Economic profit creates an incentive for new entrants. Indeed, given how difficult it often is to measure the true cost of inputs, the best way to observe economic profit is to look for people banging at the door. And people do seem to be banging on the door in finance. Famously large fractions of Ivy league graduates — who can do anything, for whom “the world is their oyster” — end up taking finance jobs, despite very often having no specialized training in the field. I hope it will be uncontroversial to suggest that finance jobs are coveted. Those low base salaries delivered with a variable upside are, it turns out, not so low when compared with salaries in other industries. It is true that much of the “economic profit” earned by bank employees is delivered as a claim on a high-mean-value probability distribution rather than as a certain paycheck. But the opportunity cost of the input is mostly covered by the base. [1]

To the degree that financial firms’ economic profit is unusually captured by employees rather than shareholders, accounting-based estimates of finance’s profit share, like the one that Soltas presents above, will badly underestimate the share of economic profit captured by finance industry stakeholders as a whole. [2]

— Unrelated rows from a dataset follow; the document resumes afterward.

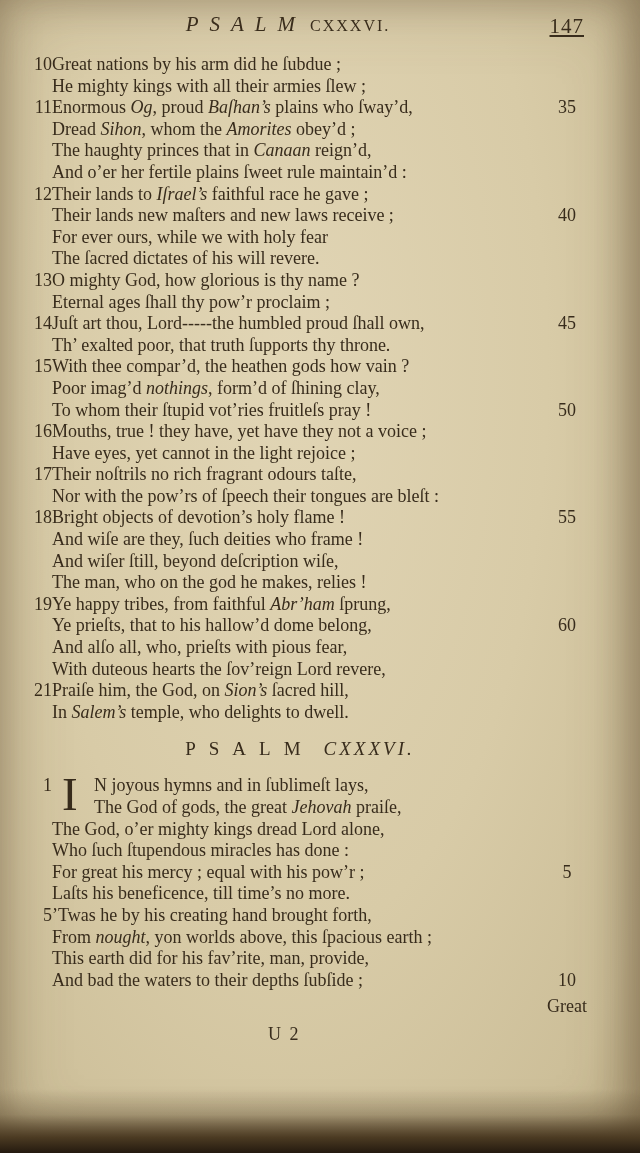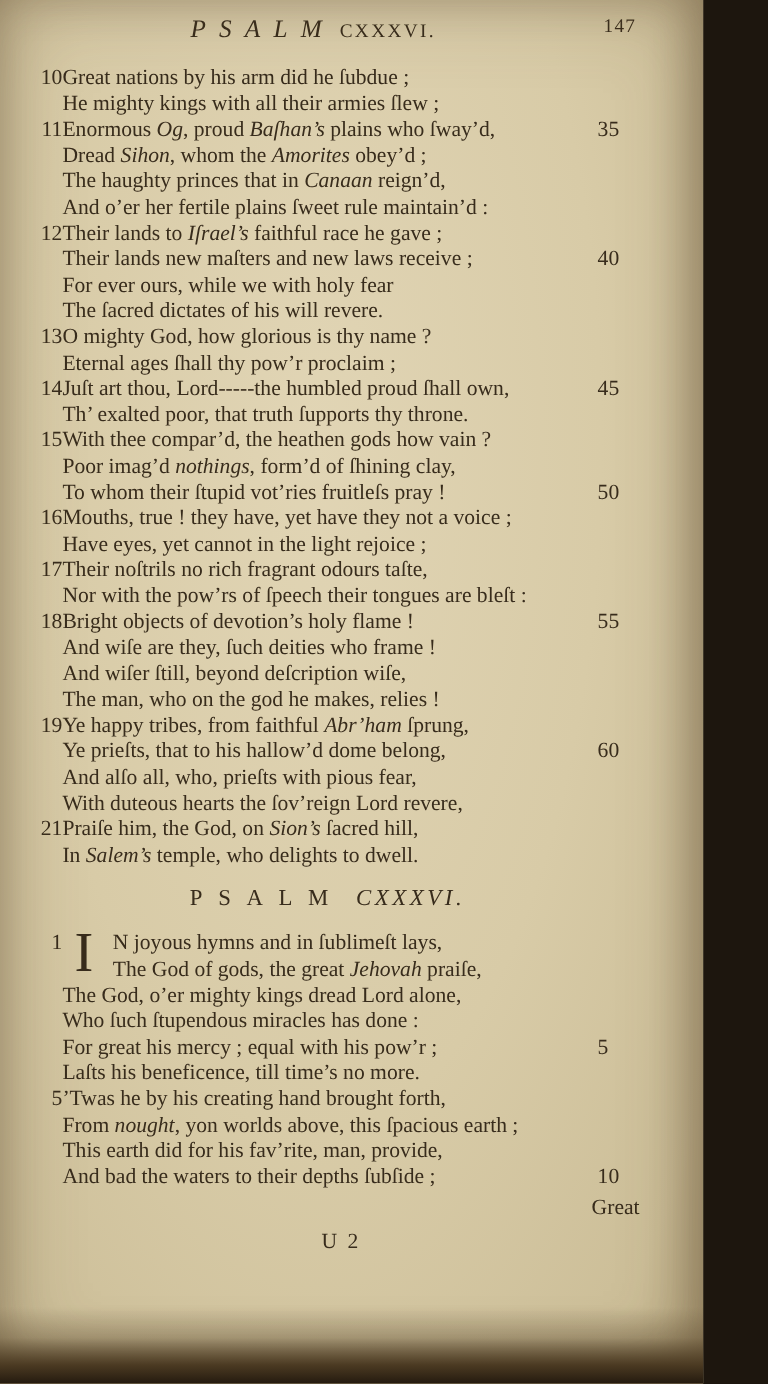"PSALM CXXXVI." .page { width: 586px -> 640px }
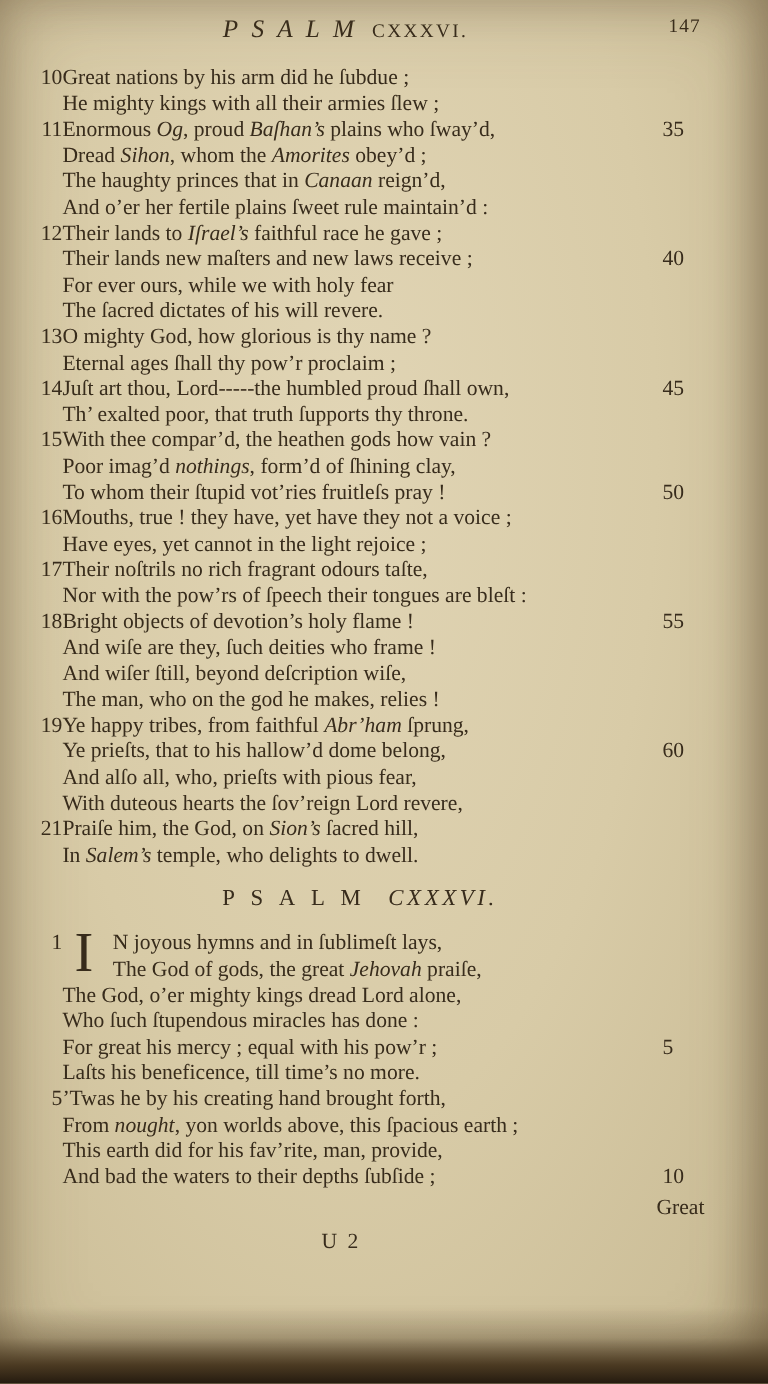"147" .page-num { font-size: 16px -> 21px; text-decoration: none -> underline }
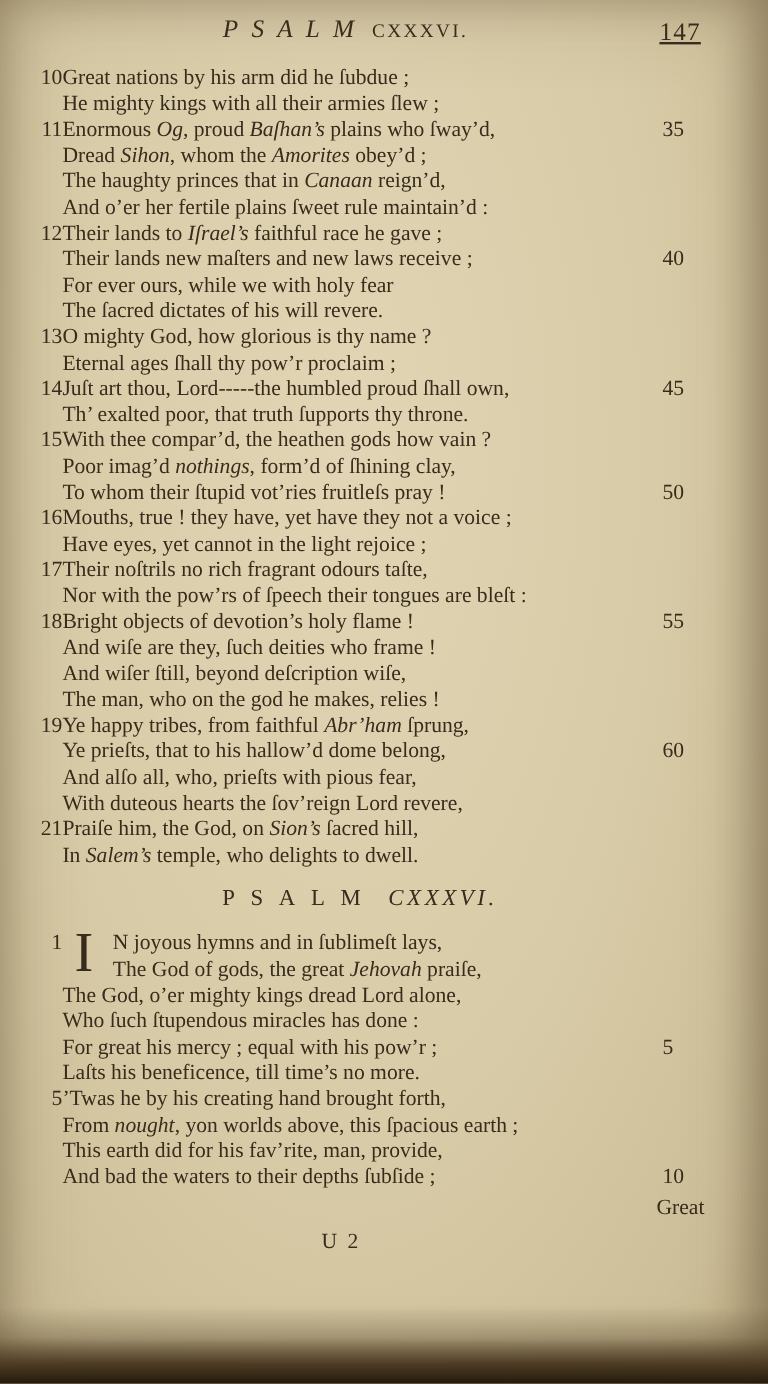"35" .lno { text-align: left -> center }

That an industry captures a lot of economic profit need not be a bad thing. After all, economic profit represents “value added”, the degree to which outputs are worth much more to people than inputs. However, we often divide economic profit into two components, the usually-transient good kind that results from innovations which leave firms a step ahead of their competition, and bad “rents” that result from capturing subsidies and/or restricting competition. To be fair, most successful firms get some of their economic profit both ways. But you’d need a great deal of faith in empirically invisible new value to explain the persistent and growing profit captured by finance, if its source isn’t predominantly rents. And, indeed, Soltas enumerates some of those:

Let’s run though the explicit subsidies: the mortgage-interest deduction and other homebuyer credits, student loan aid, federal guarantees on debt, the preferential tax rates on capital gains and dividends, interest on reserves at the Fed, and the FDIC guarantee. The financial industry also benefits from substantial implicit regulatory subsidies such as “too-big-too-fail.”

That’s a very good list. I’d add one more: the Federal Reserve’s policy of stabilizing the purchasing power of currency. Though stock markets and fancy derivatives get lots of press, most of the abnormal profits in finance are, I think, earned in debt markets. Financial firms borrow money and lend money. They underwrite debt issued by others and structure that borrow and lend. Financial rents seem related to scale and concentration. Debt-based financial intermediation is amenable to economies of scale in ways that equity-based funding is not. Rating agencies can get away with classifying debt products like beef, USDA Triple-A, and trillions of investment dollars flow accordingly. Investors are more idiosyncratic and more cautious with equities. “Too big to fail” is primarily a quality of credit markets — no one thinks that any bank is too big to suffer a stock-price decline. When financial firms extract rents via explicit government support, it is usually in order to ensure that bank creditors are made whole.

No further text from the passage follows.